Here are the records. Write out exactly the lines between the one holding "-> <tr> <td>Node" and the one holding "html: <div> <div>分时</div>", inclusive.

Records contained in a dataset:
※

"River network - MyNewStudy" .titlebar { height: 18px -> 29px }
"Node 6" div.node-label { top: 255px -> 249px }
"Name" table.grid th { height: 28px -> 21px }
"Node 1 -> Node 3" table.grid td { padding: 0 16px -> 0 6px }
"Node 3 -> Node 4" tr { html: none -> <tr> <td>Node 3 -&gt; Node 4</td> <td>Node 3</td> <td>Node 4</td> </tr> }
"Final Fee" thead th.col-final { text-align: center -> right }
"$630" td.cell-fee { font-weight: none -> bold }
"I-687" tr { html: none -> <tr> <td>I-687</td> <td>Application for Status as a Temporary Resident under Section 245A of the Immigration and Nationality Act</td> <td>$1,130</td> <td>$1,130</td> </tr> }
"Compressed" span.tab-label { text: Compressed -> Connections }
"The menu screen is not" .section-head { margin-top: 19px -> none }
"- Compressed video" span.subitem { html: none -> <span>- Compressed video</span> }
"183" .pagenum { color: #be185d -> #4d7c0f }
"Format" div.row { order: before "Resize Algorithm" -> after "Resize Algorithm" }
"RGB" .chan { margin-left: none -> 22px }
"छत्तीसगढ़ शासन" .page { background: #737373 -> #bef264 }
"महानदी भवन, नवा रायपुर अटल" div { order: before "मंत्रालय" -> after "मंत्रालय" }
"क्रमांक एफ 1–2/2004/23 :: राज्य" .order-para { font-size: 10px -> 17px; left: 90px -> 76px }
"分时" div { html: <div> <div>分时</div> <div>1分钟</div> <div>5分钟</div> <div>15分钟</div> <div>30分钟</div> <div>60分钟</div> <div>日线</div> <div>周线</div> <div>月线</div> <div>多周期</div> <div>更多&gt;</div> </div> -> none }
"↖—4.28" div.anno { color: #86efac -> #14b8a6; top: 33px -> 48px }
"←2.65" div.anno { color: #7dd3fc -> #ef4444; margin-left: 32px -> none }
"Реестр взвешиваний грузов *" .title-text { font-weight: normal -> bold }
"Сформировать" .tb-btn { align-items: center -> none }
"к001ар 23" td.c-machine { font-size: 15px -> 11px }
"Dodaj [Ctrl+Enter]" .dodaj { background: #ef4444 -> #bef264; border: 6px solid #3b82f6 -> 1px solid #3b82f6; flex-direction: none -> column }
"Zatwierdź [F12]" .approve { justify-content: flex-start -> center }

※

_RESULT OF THIS TASK_
"Node 3 -> Node 4" tr { html: none -> <tr> <td>Node 3 -&gt; Node 4</td> <td>Node 3</td> <td>Node 4</td> </tr> }
"Final Fee" thead th.col-final { text-align: center -> right }
"$630" td.cell-fee { font-weight: none -> bold }
"I-687" tr { html: none -> <tr> <td>I-687</td> <td>Application for Status as a Temporary Resident under Section 245A of the Immigration and Nationality Act</td> <td>$1,130</td> <td>$1,130</td> </tr> }
"Compressed" span.tab-label { text: Compressed -> Connections }
"The menu screen is not" .section-head { margin-top: 19px -> none }
"- Compressed video" span.subitem { html: none -> <span>- Compressed video</span> }
"183" .pagenum { color: #be185d -> #4d7c0f }
"Format" div.row { order: before "Resize Algorithm" -> after "Resize Algorithm" }
"RGB" .chan { margin-left: none -> 22px }
"छत्तीसगढ़ शासन" .page { background: #737373 -> #bef264 }
"महानदी भवन, नवा रायपुर अटल" div { order: before "मंत्रालय" -> after "मंत्रालय" }
"क्रमांक एफ 1–2/2004/23 :: राज्य" .order-para { font-size: 10px -> 17px; left: 90px -> 76px }
"分时" div { html: <div> <div>分时</div> <div>1分钟</div> <div>5分钟</div> <div>15分钟</div> <div>30分钟</div> <div>60分钟</div> <div>日线</div> <div>周线</div> <div>月线</div> <div>多周期</div> <div>更多&gt;</div> </div> -> none }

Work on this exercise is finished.